ヤング・ロータスはアドフェストのヤング部門。28歳以下の2人1組でエントリーします。アジア各国から代表が選ばれ、今年は15カ国からライバルが集いました。
ヤング・ロータスは、セミナーと課題の2パートに分かれていて、前半のセミナーでは、今回の主催者であるCheilのCDが若手クリエイターに役立つお話をしてくれました。

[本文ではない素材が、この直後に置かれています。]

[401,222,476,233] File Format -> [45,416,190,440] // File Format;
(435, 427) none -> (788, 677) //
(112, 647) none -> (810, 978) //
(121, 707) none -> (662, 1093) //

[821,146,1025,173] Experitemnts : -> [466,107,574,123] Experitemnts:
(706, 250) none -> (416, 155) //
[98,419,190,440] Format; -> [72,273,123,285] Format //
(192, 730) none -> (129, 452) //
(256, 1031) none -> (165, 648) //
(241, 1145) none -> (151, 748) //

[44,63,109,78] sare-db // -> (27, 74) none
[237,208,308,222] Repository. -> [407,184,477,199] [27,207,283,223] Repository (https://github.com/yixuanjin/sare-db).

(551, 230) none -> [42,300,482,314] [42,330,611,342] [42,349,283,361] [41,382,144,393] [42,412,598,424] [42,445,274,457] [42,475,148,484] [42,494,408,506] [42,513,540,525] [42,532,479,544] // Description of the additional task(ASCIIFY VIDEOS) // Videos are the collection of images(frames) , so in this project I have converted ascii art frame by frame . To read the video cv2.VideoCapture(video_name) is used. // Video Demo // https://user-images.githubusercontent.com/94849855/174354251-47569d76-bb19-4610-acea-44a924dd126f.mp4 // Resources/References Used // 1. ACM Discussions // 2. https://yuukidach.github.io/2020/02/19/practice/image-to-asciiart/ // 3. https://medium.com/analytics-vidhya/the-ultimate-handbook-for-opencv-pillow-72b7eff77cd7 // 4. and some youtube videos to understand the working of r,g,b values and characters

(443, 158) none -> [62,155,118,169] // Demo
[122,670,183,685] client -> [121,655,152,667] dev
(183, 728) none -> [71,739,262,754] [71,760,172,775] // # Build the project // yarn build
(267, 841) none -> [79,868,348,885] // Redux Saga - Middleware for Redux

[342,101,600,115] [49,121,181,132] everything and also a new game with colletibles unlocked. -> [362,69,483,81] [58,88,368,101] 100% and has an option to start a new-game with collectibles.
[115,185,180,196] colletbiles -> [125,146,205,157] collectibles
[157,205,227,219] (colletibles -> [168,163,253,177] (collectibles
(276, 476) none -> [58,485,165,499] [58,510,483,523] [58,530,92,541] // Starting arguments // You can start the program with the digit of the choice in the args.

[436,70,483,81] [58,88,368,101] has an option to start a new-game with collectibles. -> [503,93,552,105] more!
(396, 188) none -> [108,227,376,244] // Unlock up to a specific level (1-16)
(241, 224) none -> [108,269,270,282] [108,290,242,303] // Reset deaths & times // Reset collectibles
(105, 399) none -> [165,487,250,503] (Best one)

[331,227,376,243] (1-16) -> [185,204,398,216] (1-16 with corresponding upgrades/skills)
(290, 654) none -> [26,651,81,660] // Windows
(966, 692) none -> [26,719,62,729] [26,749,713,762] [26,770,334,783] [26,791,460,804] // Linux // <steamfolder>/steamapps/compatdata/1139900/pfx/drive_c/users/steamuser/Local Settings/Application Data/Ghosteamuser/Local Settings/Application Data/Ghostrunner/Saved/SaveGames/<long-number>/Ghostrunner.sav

そんなセミナーも真剣勝負。どのチームも英語は当たり前のようにペラペラ。意見を積極的に発表します。僕たちも負けじと気の利いたことを言おうとしてみたり、仲の良さを必死にアピールしてみたり。根暗な2人にはつらかったです。

1年前から感じていた嫉妬が企画に

そして課題発表。
どうしたらアドフェストが若者にとって絶対に行きたい!と思える広告祭になるか?
どうやってカンヌなどと差別化するか?
というテーマで、digital platformを作れというお題です。

正午12時に課題が発表され、与えられた時間は24時間。僕たちはああでもないこうでもない、と延々とアイデアを考えていました。20時ごろになると、何チームかは早くも制作に入っている様子。もうつらい。気づけば朝4時。文句なしにこれだ!と言えるアイデアは、とうとう出ませんでした。いちばんつらかったのはこの時。ああ…準備してきたのにダメだった…。もう会社に行けない…。正直、一瞬絶望しました。
 

結局、腹をくくりアイデアを決め、一気に詰めていくことに。11:55。締め切り5分前に提出したアイデアは「Jealousy Tour」です。若者を成長させる原動力はJealousy(嫉妬)。めちゃくちゃJealousyを感じるイベントいっぱいのツアーをつくって、世界中の若者をアドフェストに招待する企画です。「成長したい若者はアドフェストへ」というポジショニングを作る狙いでした。

この案に決めたのは、Jealousyという感情が広告祭にぴったりだと思ったからです。審査員の人たちも、きっと誰より強いJealousyを感じてきた人たち。共感してくれるはずと思いました。そして何より、去年感じた嫉妬から生まれた案。自分たちがいちばん信じられるインサイトでした。